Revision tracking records
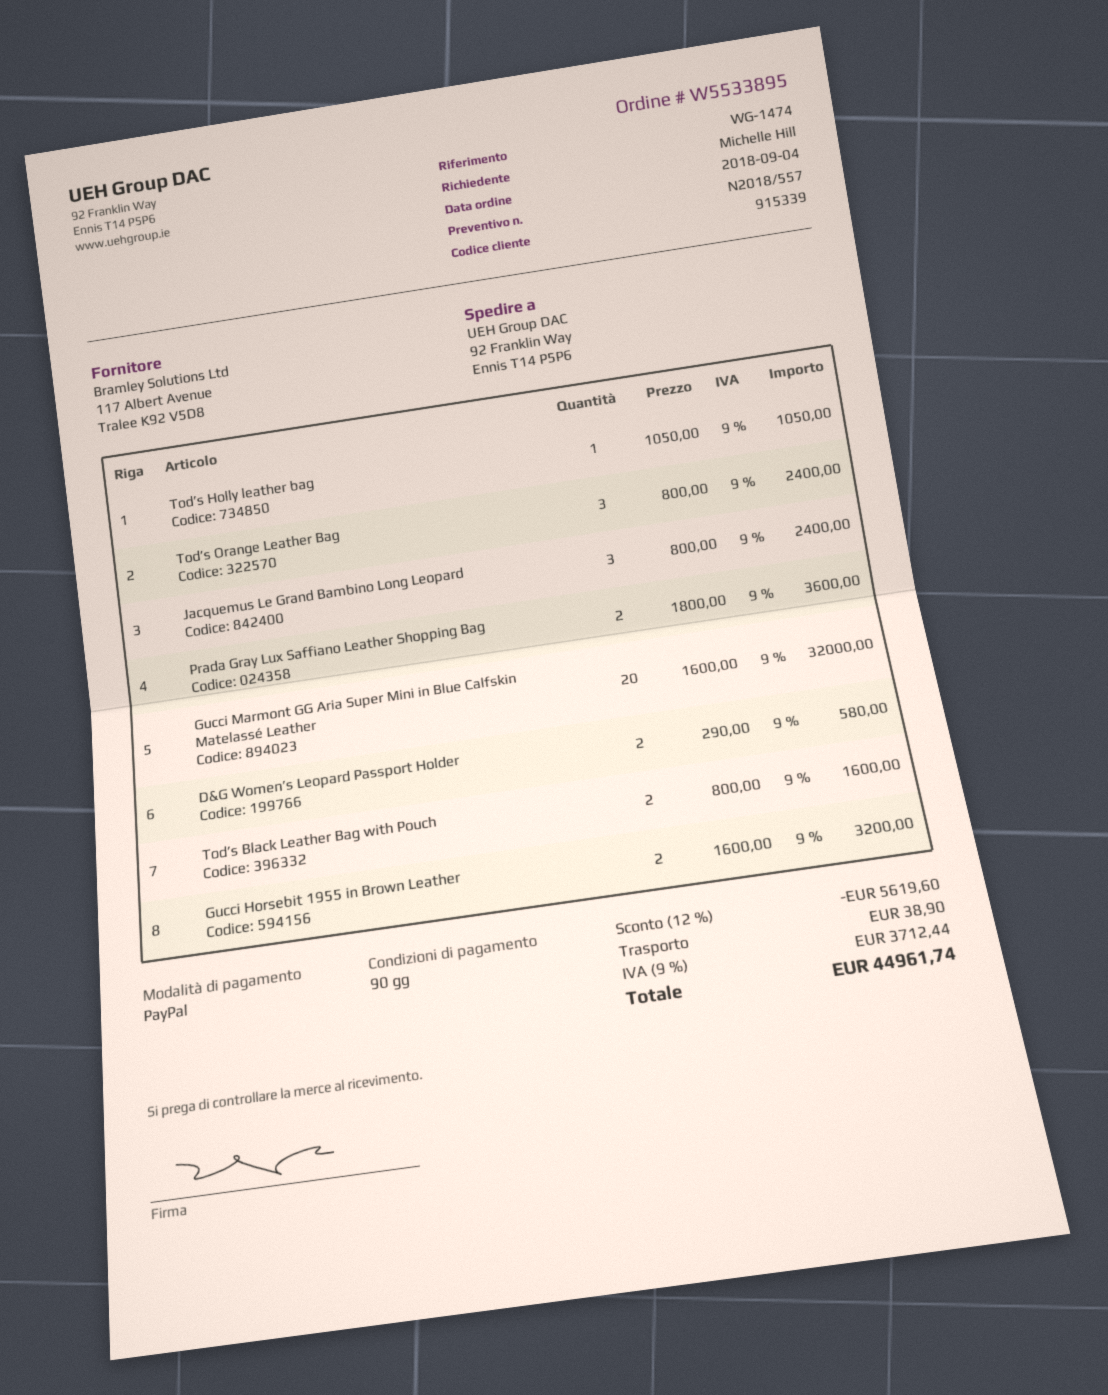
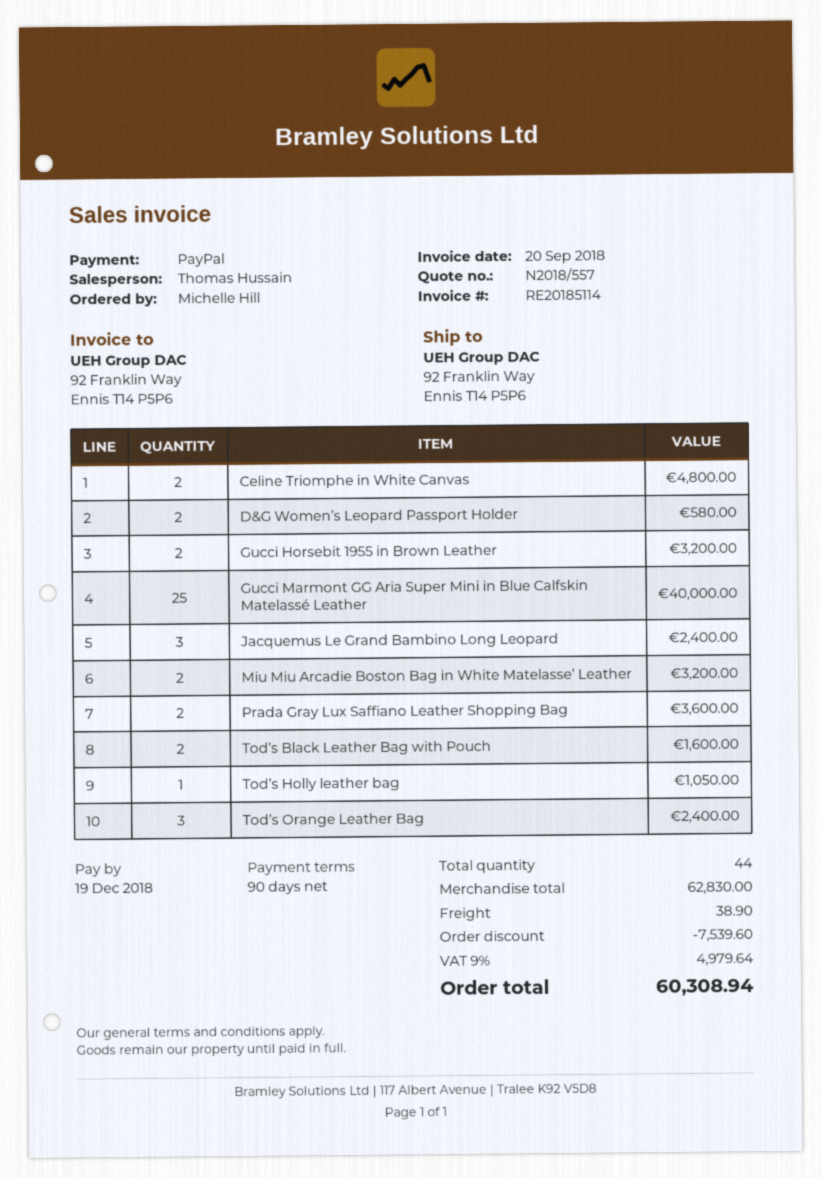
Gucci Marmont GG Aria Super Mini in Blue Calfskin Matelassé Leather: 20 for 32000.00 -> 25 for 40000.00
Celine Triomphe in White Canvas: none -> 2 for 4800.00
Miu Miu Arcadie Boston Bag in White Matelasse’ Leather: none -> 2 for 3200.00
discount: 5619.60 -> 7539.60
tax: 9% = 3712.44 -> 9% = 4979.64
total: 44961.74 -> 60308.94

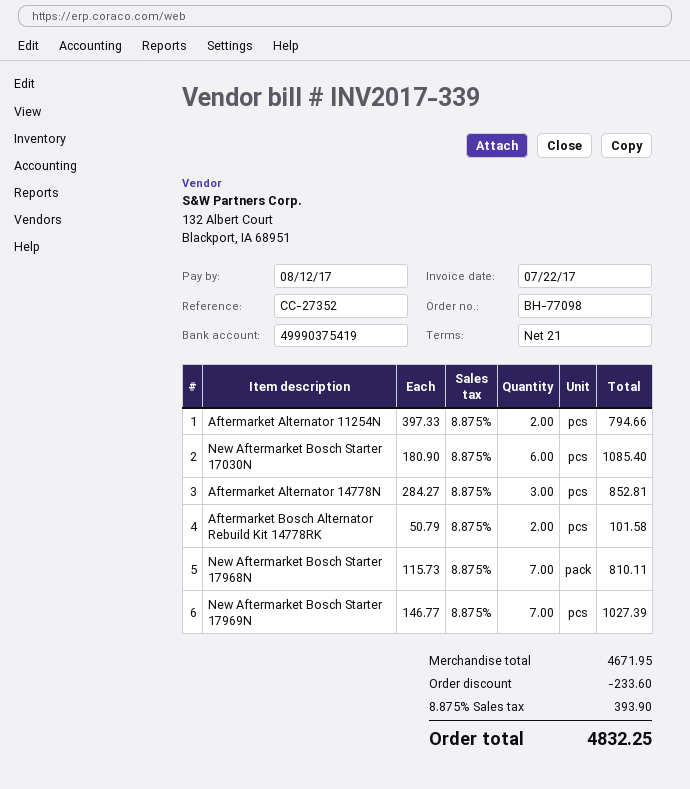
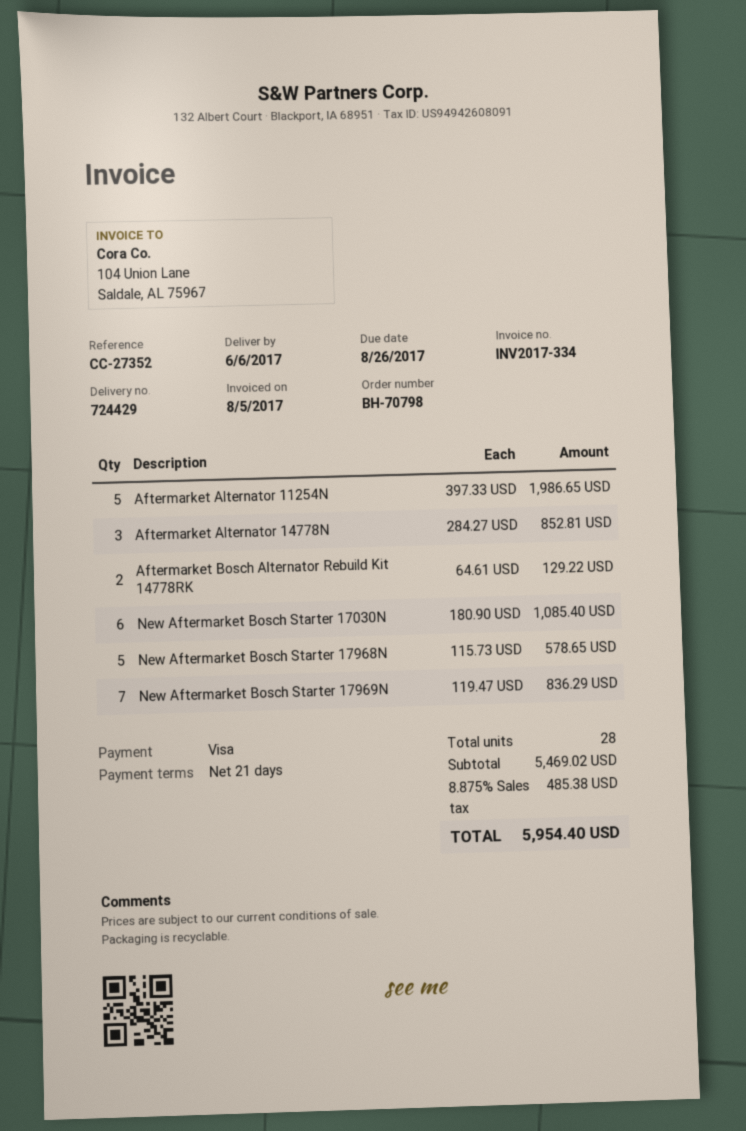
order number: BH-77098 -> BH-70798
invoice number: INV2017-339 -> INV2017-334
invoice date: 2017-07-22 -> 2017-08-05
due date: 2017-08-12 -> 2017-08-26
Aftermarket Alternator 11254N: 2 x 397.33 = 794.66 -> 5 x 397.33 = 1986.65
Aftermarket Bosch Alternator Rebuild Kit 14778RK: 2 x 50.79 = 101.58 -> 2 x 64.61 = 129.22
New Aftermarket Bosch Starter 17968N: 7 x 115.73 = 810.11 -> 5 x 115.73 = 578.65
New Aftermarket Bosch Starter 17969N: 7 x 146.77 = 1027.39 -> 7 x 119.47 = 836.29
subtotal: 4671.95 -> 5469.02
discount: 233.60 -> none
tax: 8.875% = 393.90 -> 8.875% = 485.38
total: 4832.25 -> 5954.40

• _REQUIRED WORK_
Write the lines out again exactly, from the one containing "invoice date: 2017-07-22 -> 2017-08-05" through the last line of the records, and include no other lines.

• _TASK ANSWER_
invoice date: 2017-07-22 -> 2017-08-05
due date: 2017-08-12 -> 2017-08-26
Aftermarket Alternator 11254N: 2 x 397.33 = 794.66 -> 5 x 397.33 = 1986.65
Aftermarket Bosch Alternator Rebuild Kit 14778RK: 2 x 50.79 = 101.58 -> 2 x 64.61 = 129.22
New Aftermarket Bosch Starter 17968N: 7 x 115.73 = 810.11 -> 5 x 115.73 = 578.65
New Aftermarket Bosch Starter 17969N: 7 x 146.77 = 1027.39 -> 7 x 119.47 = 836.29
subtotal: 4671.95 -> 5469.02
discount: 233.60 -> none
tax: 8.875% = 393.90 -> 8.875% = 485.38
total: 4832.25 -> 5954.40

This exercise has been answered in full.